== The records ==
++++++

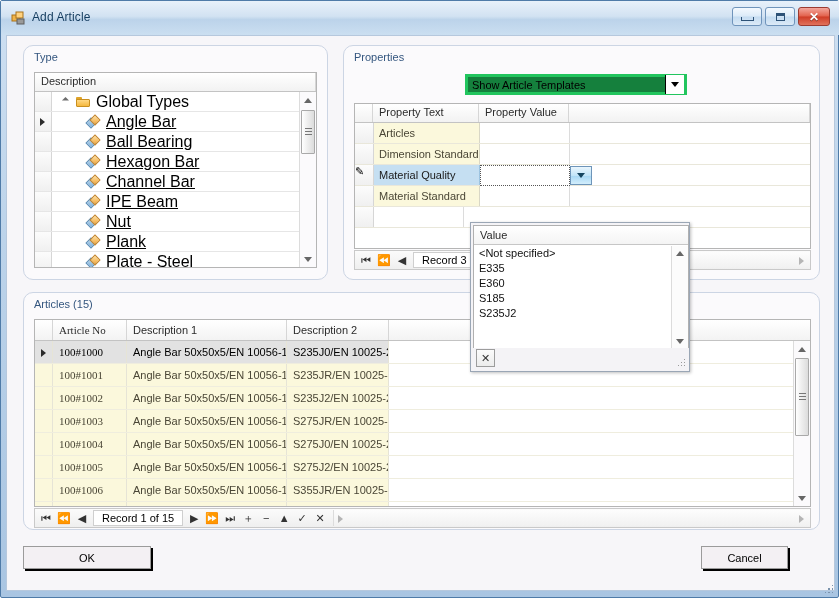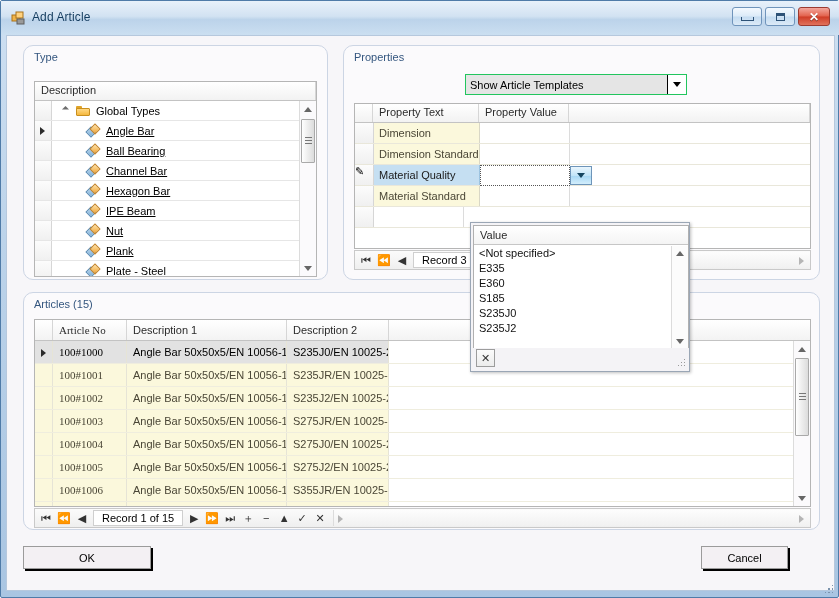"Description" #type-grid { margin-top: 9px -> none }
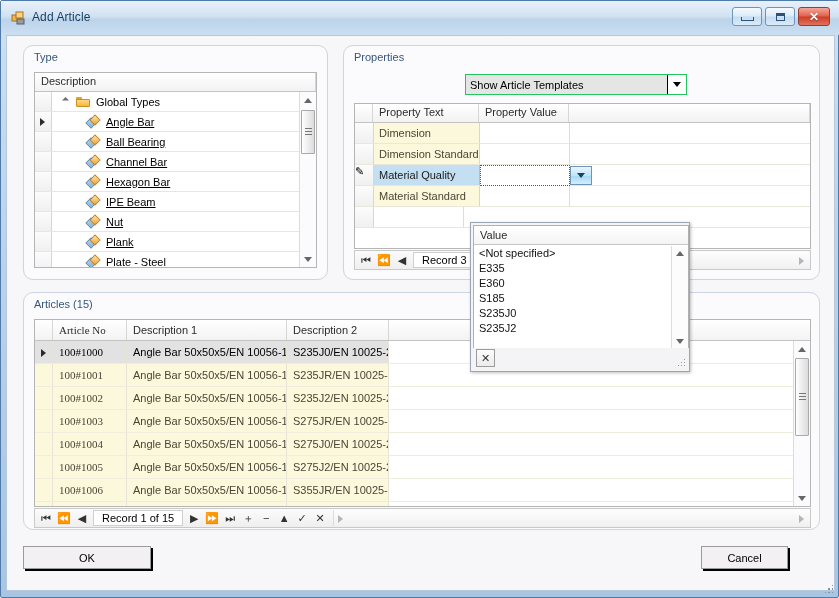"Show Article Templates" .tpl-combo { background: #e5e5e5 -> #15803d; border: 1px solid #22c55e -> 3px solid #22c55e }
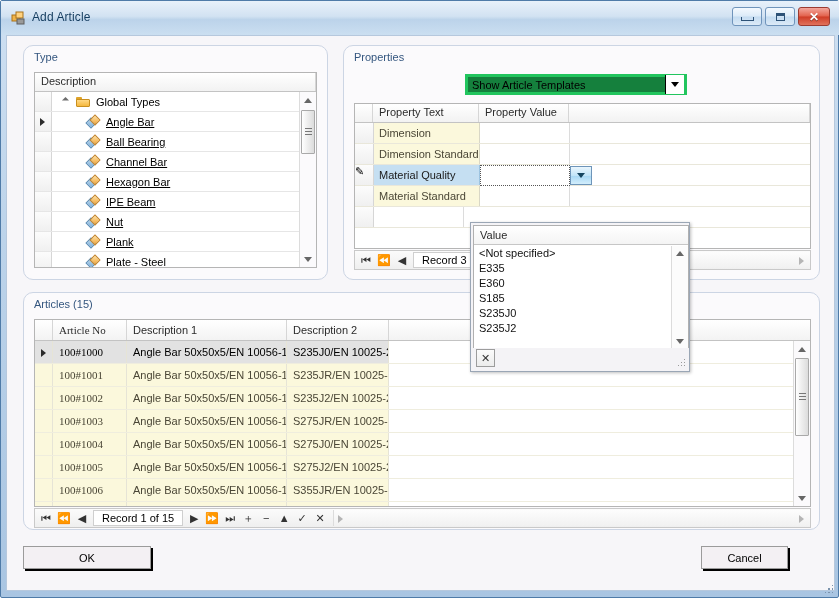"Global Types" .tree-label { font-size: 11px -> 16px }
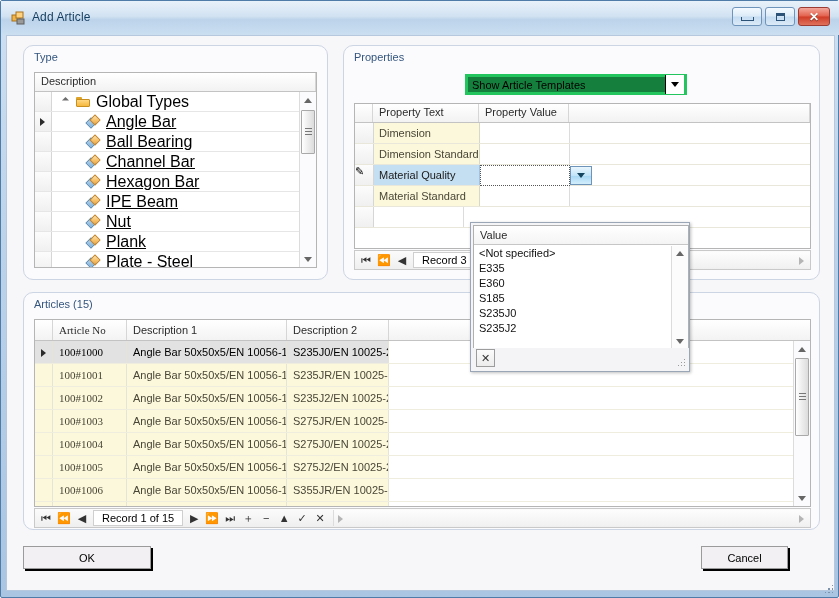"Dimension" div.prop-text { text: Dimension -> Articles }
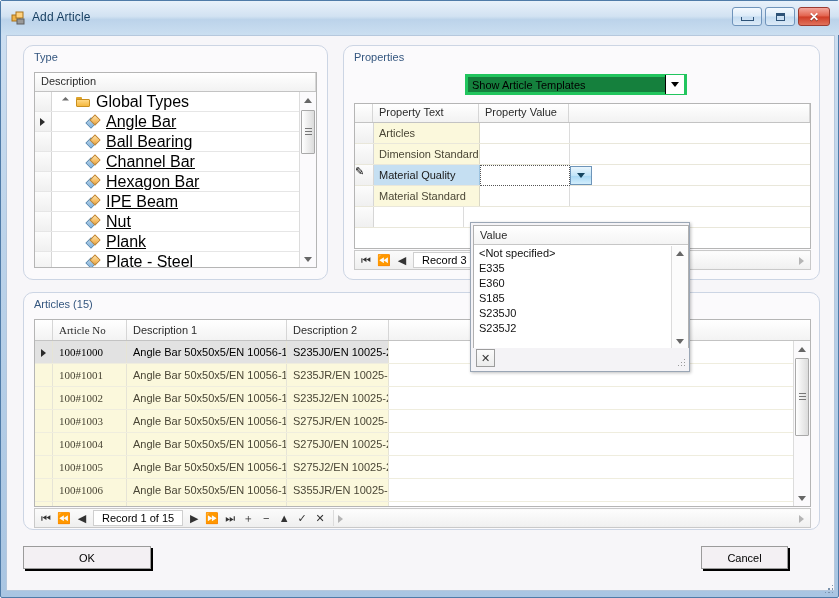"Channel Bar" div.tree-row { order: before "Hexagon Bar" -> after "Hexagon Bar" }
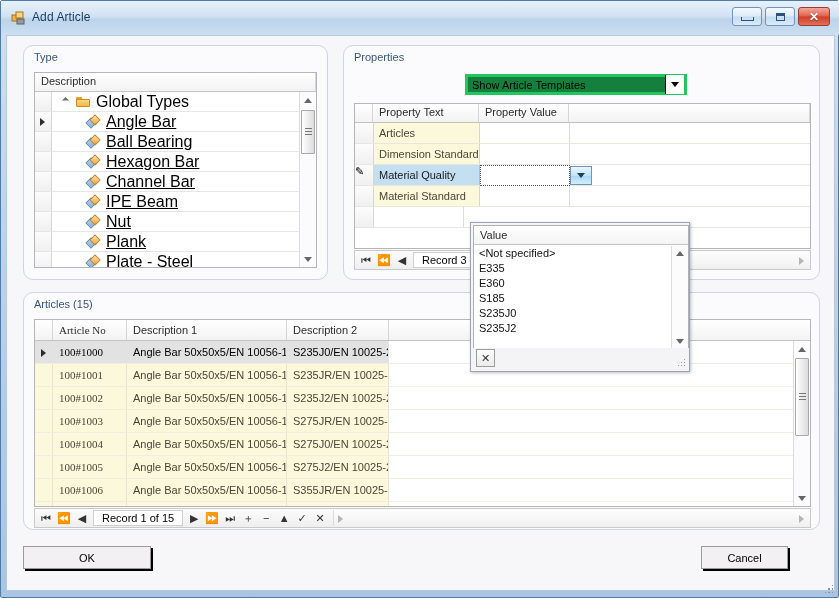"S235J0" div.dd-item { html: <div>S235J0</div> -> none }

++++++

== What the task requires ==
Pictures stay out; reproduce exactly the lines from the one containing "background: #e5e5e5 ->" through the last line of the listing, both included.

== Written reply ==
"Show Article Templates" .tpl-combo { background: #e5e5e5 -> #15803d; border: 1px solid #22c55e -> 3px solid #22c55e }
"Global Types" .tree-label { font-size: 11px -> 16px }
"Dimension" div.prop-text { text: Dimension -> Articles }
"Channel Bar" div.tree-row { order: before "Hexagon Bar" -> after "Hexagon Bar" }
"S235J0" div.dd-item { html: <div>S235J0</div> -> none }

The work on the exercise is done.